Wprowadzono też zapis eliminujący sytuacje, w których pacjent nie ma możliwości dokonania zamiany leku na przykład na tańszy odpowiednik. Jest to czasem wymuszane przez zamieszczanie na recepcie adnotacji "Nie zamieniać". Zgodnie z autopoprawką osoba realizująca receptę powinna mieć możliwość zamiany przepisanego na niej leku, jeżeli wie, że jest to bezpieczne dla pacjenta, a przy tym celowe i tańsze.
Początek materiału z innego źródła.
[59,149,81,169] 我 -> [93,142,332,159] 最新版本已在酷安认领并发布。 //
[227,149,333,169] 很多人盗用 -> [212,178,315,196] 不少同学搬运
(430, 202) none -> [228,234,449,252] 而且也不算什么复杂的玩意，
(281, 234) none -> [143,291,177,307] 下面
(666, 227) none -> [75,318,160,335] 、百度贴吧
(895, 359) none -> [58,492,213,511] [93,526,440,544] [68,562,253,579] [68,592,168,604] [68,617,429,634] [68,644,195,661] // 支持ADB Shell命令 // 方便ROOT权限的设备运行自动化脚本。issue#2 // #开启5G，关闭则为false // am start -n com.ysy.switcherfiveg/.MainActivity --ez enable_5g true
Do projektu wprowadzono też rozwiązanie, które umożliwi ministrowi zdrowia objęcie działaniami profilaktycznymi z zakresu zapobiegania COVID-19 po zniesieniu stanu zagrożenia epidemicznego, na dotychczasowych zasadach. Minister zdrowia będzie ogłaszał wykaz zalecanych szczepień ochronnych, ze wskazaniem źródła finansowania, dla których zakup szczepionek został objęty finansowaniem ze środków publicznych.
Dzienny limit na recepty
Od 3 lipca obowiązują limity dotyczące liczby pacjentów, którym lekarz przepisuje recepty oraz liczby wystawionych recept. Lekarz na 10 godzin pracy może przyjąć do 80 pacjentów, którym przepisze receptę, a liczba przepisanych recept w dziesięciogodzinnym cyklu pracy nie może przekroczyć 300. Rozwiązania te - jak uzasadnia MZ - mają zapobiegać nadużyciom.